Building AI Chat Applications in .NET with Microsoft.Extensions.AI

What we gonna do?

In this article, we'll explore how to build a console-based AI chat application in .NET that leverages Microsoft.Extensions.AI for unified AI abstractions and OllamaSharp for local LLM integration. Think of it as building your own ChatGPT-like experience, but running entirely on your local machine with full control over the model.
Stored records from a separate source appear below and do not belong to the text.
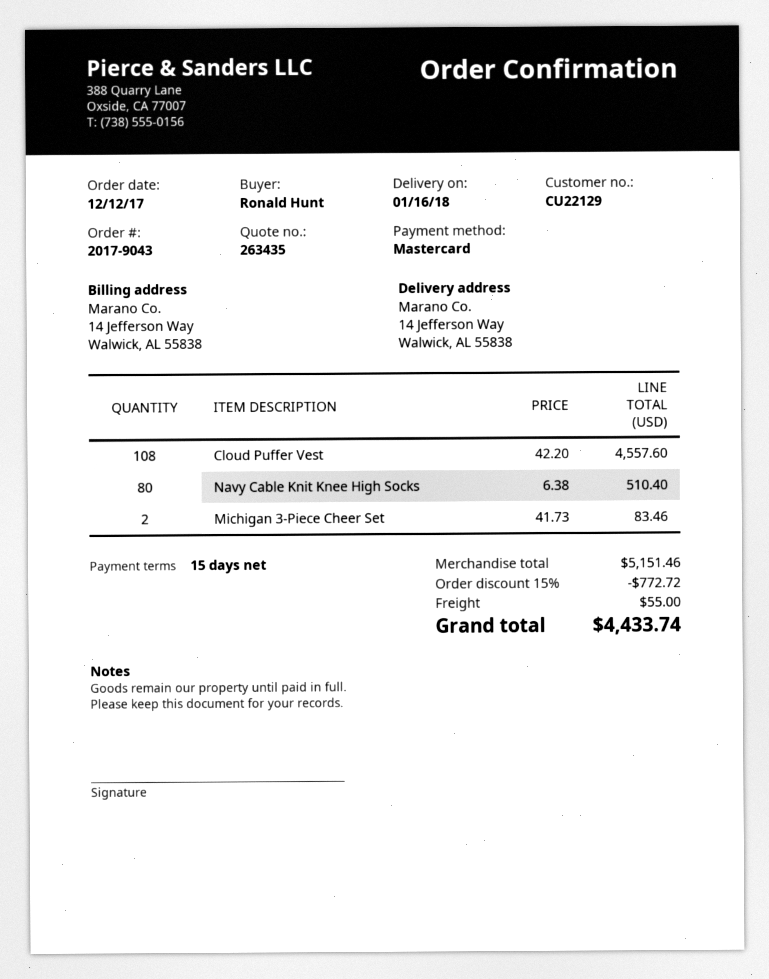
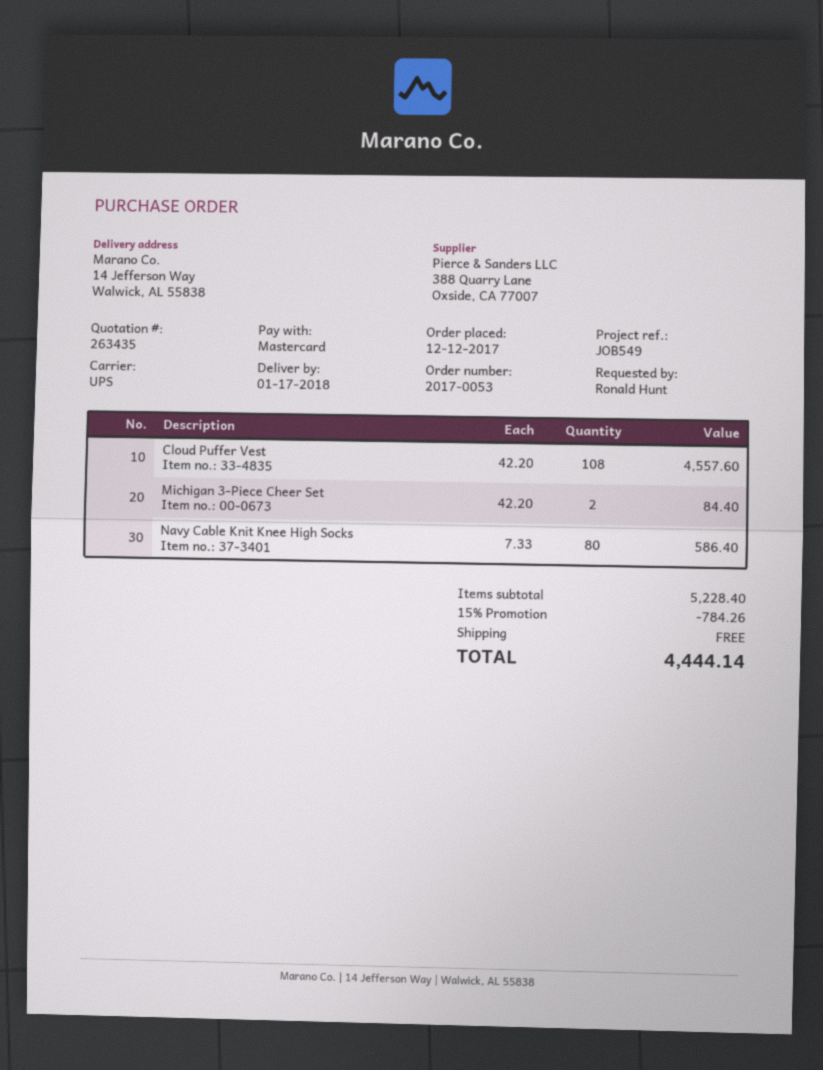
order number: 2017-9043 -> 2017-0053
delivery date: 2018-01-16 -> 2018-01-17
Navy Cable Knit Knee High Socks: 80 x 6.38 = 510.40 -> 80 x 7.33 = 586.40
Michigan 3-Piece Cheer Set: 2 x 41.73 = 83.46 -> 2 x 42.20 = 84.40
subtotal: 5151.46 -> 5228.40
discount: 15% = 772.72 -> 15% = 784.26
shipping: 55.00 -> 0.00
total: 4433.74 -> 4444.14

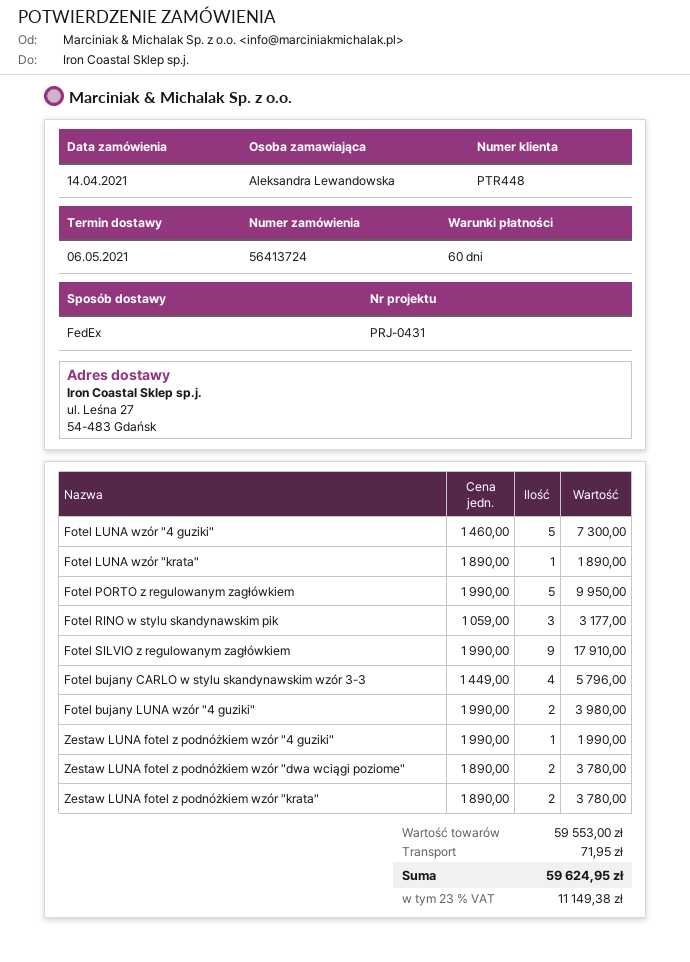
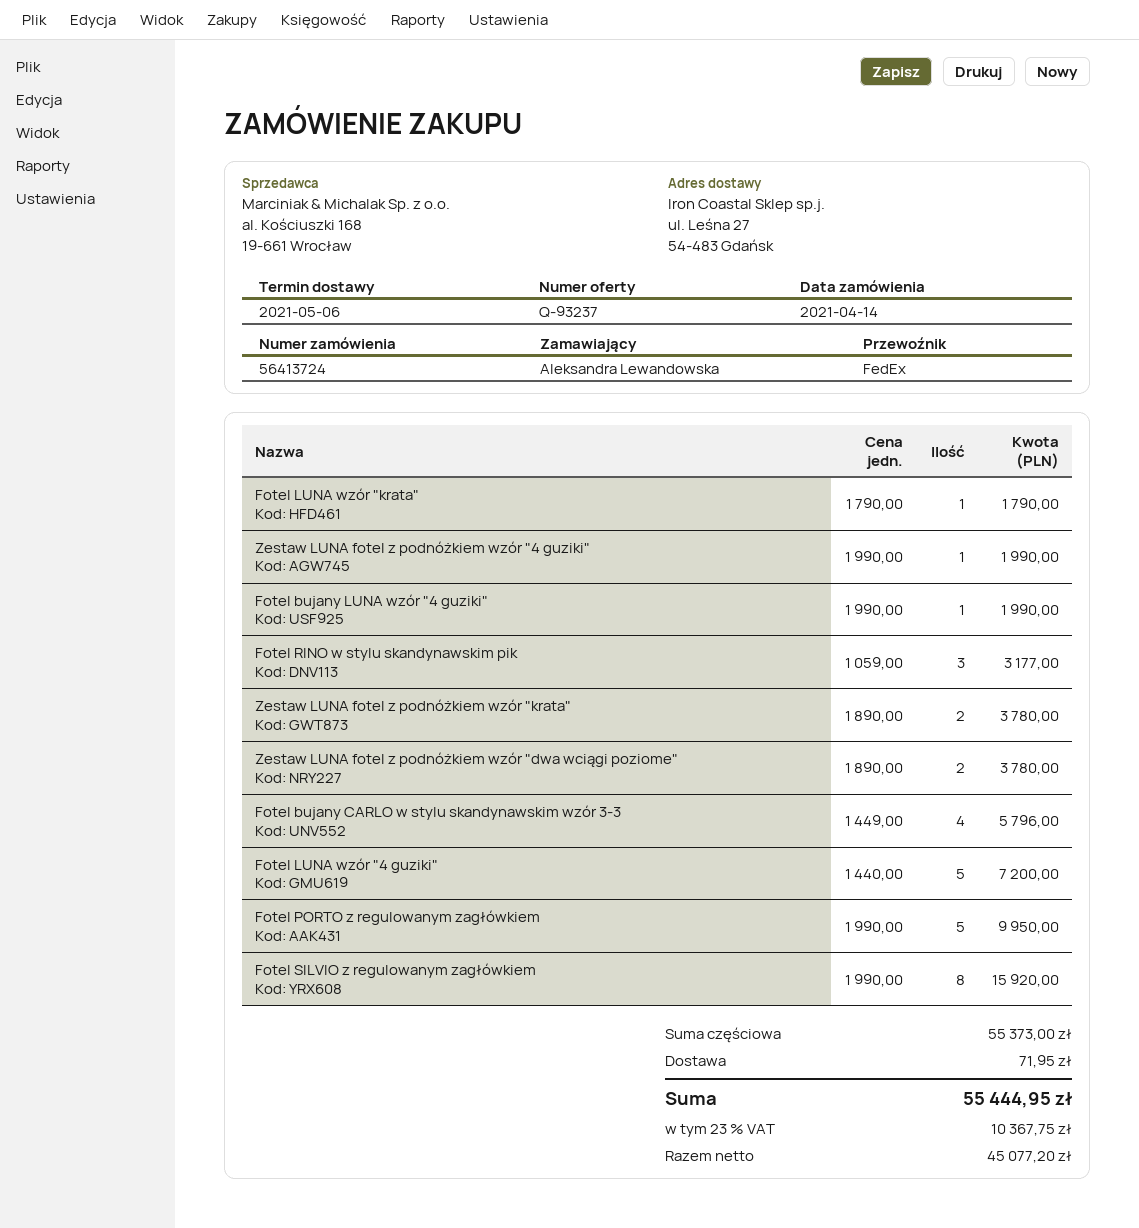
Fotel LUNA wzór "4 guziki": 5 x 1460.00 = 7300.00 -> 5 x 1440.00 = 7200.00
Fotel LUNA wzór "krata": 1 x 1890.00 = 1890.00 -> 1 x 1790.00 = 1790.00
Fotel SILVIO z regulowanym zagłówkiem: 9 x 1990.00 = 17910.00 -> 8 x 1990.00 = 15920.00
Fotel bujany LUNA wzór "4 guziki": 2 x 1990.00 = 3980.00 -> 1 x 1990.00 = 1990.00
subtotal: 59553.00 -> 55373.00
tax: 23% = 11149.38 -> 23% = 10367.75
total: 59624.95 -> 55444.95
The beauty of Microsoft.Extensions.AI? It's a unified abstraction layer that lets you swap AI providers seamlessly. Start with Ollama for local development, then switch to Azure OpenAI for production - all without changing your core application logic.

Why we gonna do?

Let's address the elephant in the room: Python dominates AI development. But that doesn't mean .NET developers should jump ship. Here's why staying in the .NET ecosystem for AI makes perfect sense:

Leverage your existing .NET expertise

Why learn a new language and ecosystem when you can use the tools you already master? .NET offers robust dependency injection, background services, configuration management, and hosting infrastructure - all battle-tested in enterprise environments. These aren't afterthoughts in .NET; they're first-class citizens.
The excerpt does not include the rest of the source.